RECORDS SUPPLIED:
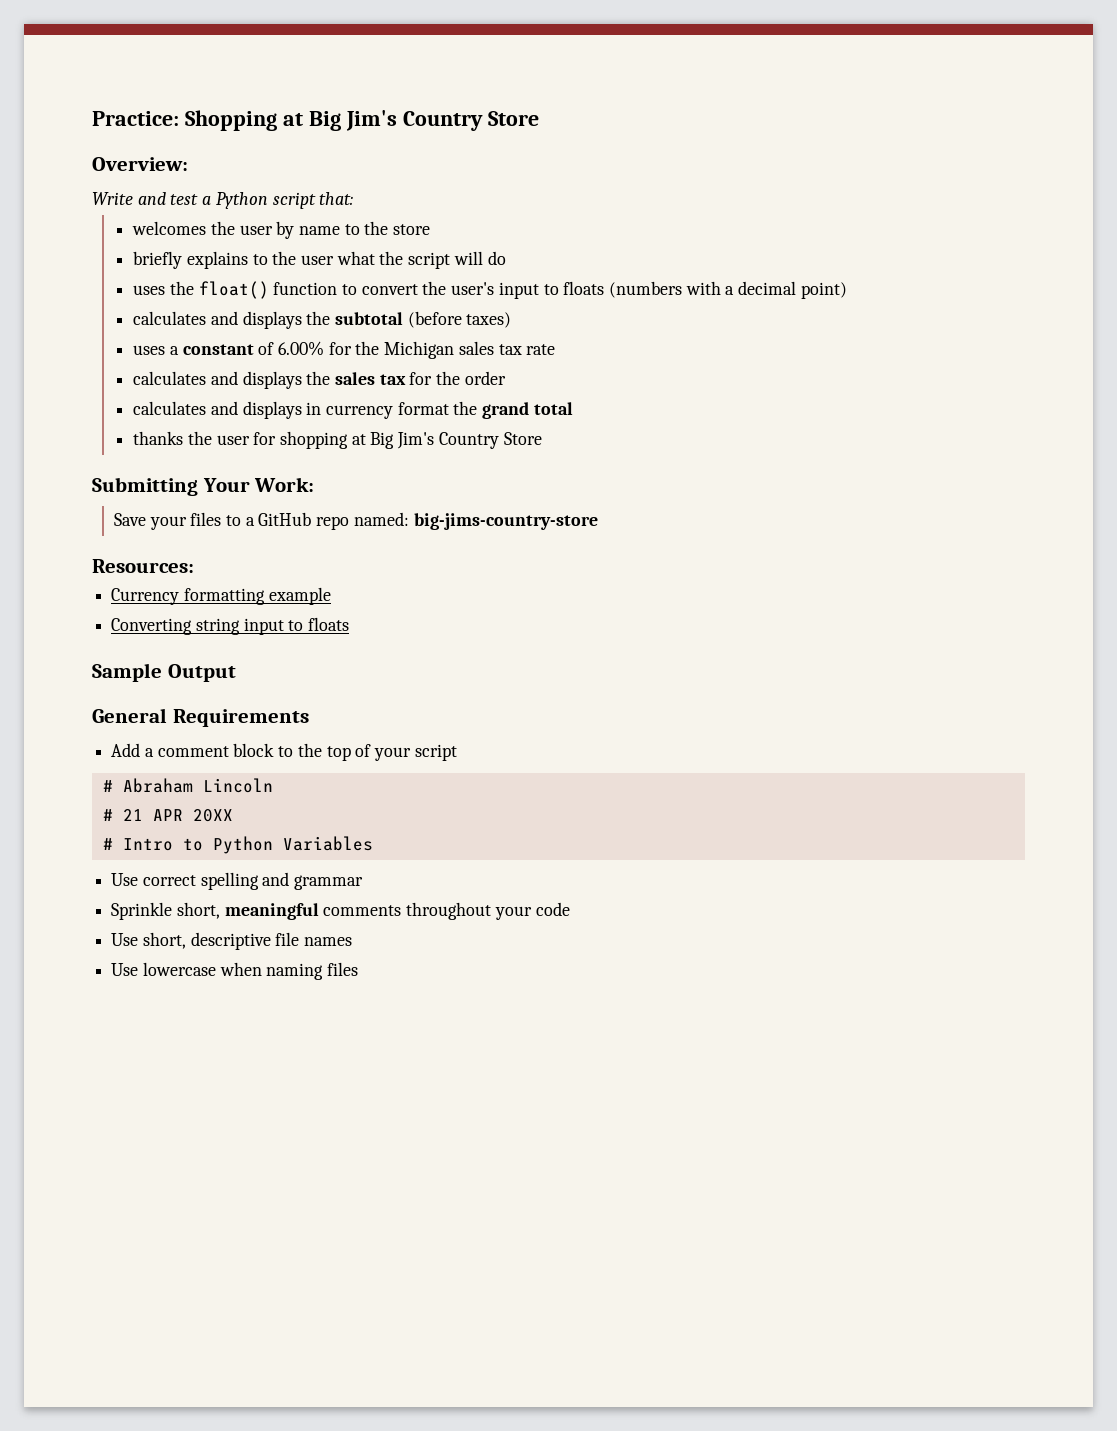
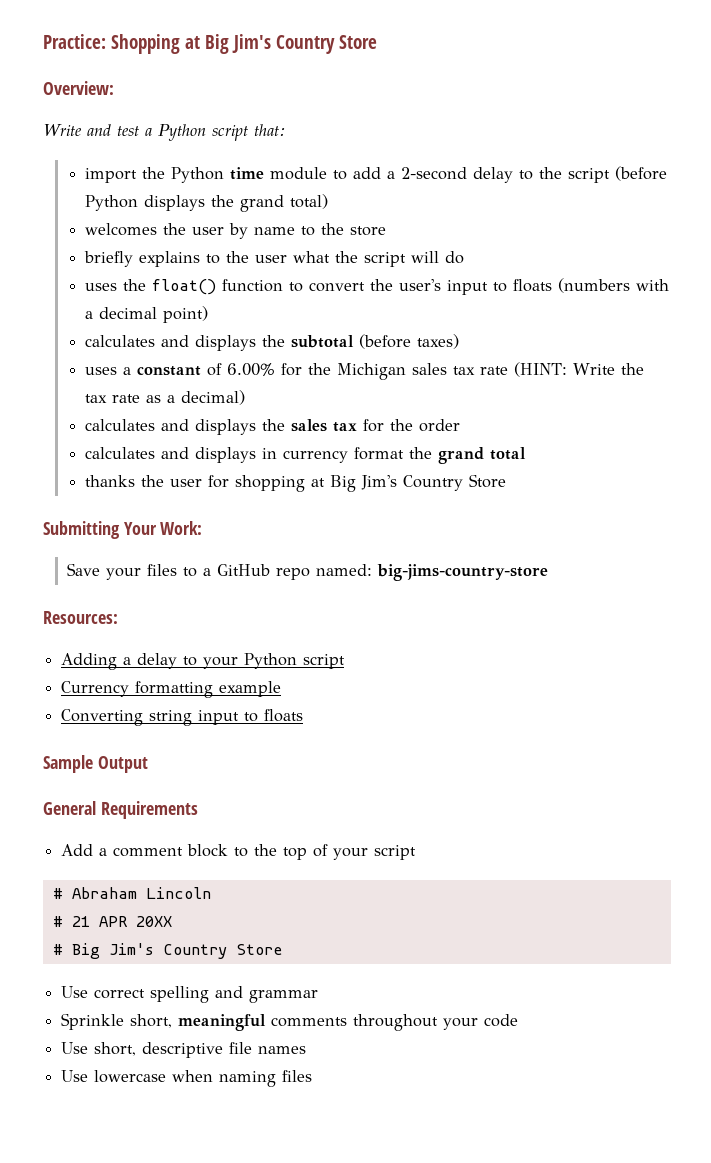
+ import the Python time module to add a 2-second delay to the script (before Python displays the grand total)
- uses a constant of 6.00% for the Michigan sales tax rate
+ uses a constant of 6.00% for the Michigan sales tax rate (HINT: Write the tax rate as a decimal)
+ Adding a delay to your Python script
- # Intro to Python Variables
+ # Big Jim's Country Store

EXERCISE DESCRIPTION: Please write out only the lines from the one containing "your Python script" to the end of the records above, exactly, both ends included.

RESULT:
+ Adding a delay to your Python script
- # Intro to Python Variables
+ # Big Jim's Country Store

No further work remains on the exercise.